At the time, the only "visitors" to my blog were poor souls from the Ukraine who'd typed in the wrong URL. Then, one day the producer called and said, "Everybody in NY loves you."  He meant everyone at his agency who was working on the film.  I said, "Why?"  He said, "They've read your blog."

I felt like someone had just said, "Hey, yesterday, when you were showering, the window was open and everybody on 46th St. and 11th Avenue was watching."  It was weird.  I went back and read some of my earlier posts, the ones where I talked about which members of my family couldn't hold down jobs and which ones would go on shopping sprees and then not have enough money to pay their bills.  I did some quick deleting.  

Since then, I've tried really, really, really hard to keep writing with the same mission I had at first.  I write to escape, to work out my feelings, to make sense of what stalks my soul, and to record, so that in 30 years I can go back and accurately remember.  

But something has been lost.  Sometimes, I feel like I'm changing my clothes with eyes on me.  I wear my best undergarments, turn my body in a way to highlight my toned parts, but hide the flabby ones.  I have about 60 blog drafts here that I chose not to post because I didn't want to throw anyone under the bus or make anyone angry.  In some ways, I'm a brand now.  When I start to write I catch myself wondering if the writing will enhance or hurt my brand.  I wonder if it will make the people who've invested in me happy or angry.  Will it help the movie?  Will it hurt my book?

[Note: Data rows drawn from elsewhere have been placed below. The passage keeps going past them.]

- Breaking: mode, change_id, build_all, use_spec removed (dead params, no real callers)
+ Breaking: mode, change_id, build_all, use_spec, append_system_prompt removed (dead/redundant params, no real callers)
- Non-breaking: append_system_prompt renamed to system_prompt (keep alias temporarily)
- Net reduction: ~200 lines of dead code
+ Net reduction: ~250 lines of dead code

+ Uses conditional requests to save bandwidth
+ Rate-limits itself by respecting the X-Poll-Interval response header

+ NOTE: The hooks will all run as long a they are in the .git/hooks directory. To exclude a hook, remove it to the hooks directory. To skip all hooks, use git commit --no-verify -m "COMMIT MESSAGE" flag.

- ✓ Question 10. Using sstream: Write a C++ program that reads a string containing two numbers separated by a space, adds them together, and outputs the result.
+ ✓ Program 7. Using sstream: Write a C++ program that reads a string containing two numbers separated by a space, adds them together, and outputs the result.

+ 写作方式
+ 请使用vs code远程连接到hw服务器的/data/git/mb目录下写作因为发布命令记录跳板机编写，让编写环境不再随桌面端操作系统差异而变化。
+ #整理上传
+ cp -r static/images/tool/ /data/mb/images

My soul lives here.  I stamp myself onto this blog space.  Just now, I started to type, "I stamp myself onto this blog space, because..."  but nothing came after "because."  I don't know why I leave myself here, I just do.  

There are things about this project that I need to work out.  I've seen my counselor about them, talked to girlfriends about them, and even started several pen to paper writings about them.  But for some reason, at least for now, I only seem to be able to get to "the end" of my conflicted emotional ropes when I am here, sitting in a coffee shop, shutting out the conversations around me, and staring at this empty white space, the one that invites me to pour it all out - the goopey, confusing stuff that sloshes around inside me.  

I've learned a lot about myself through this process, most of it hasn't been too beautiful.  I'm working on a book about this journey and I've had to dive deep into my past.  Some shameful truths have come to the surface and I want to run from them.  Lately, I've been spending a lot of time in my bed staring at the ceiling, tossing and turning, and trying to shut out who I am.  It's not working, so I'm switching gears.

I'm really hopeful that if I can write through some of this, that I can get to the other side of the murkiness and once again feel the sun shining on my face.  Some people will think I'm using this platform to harm.  What I've learned about those people is that nothing I say makes any difference, they'll assume the worst about me, anyway.  Blogs are free, go get your own.  

I'm starting a "hard truths" series.  Hopefully, I can use this space to face myself.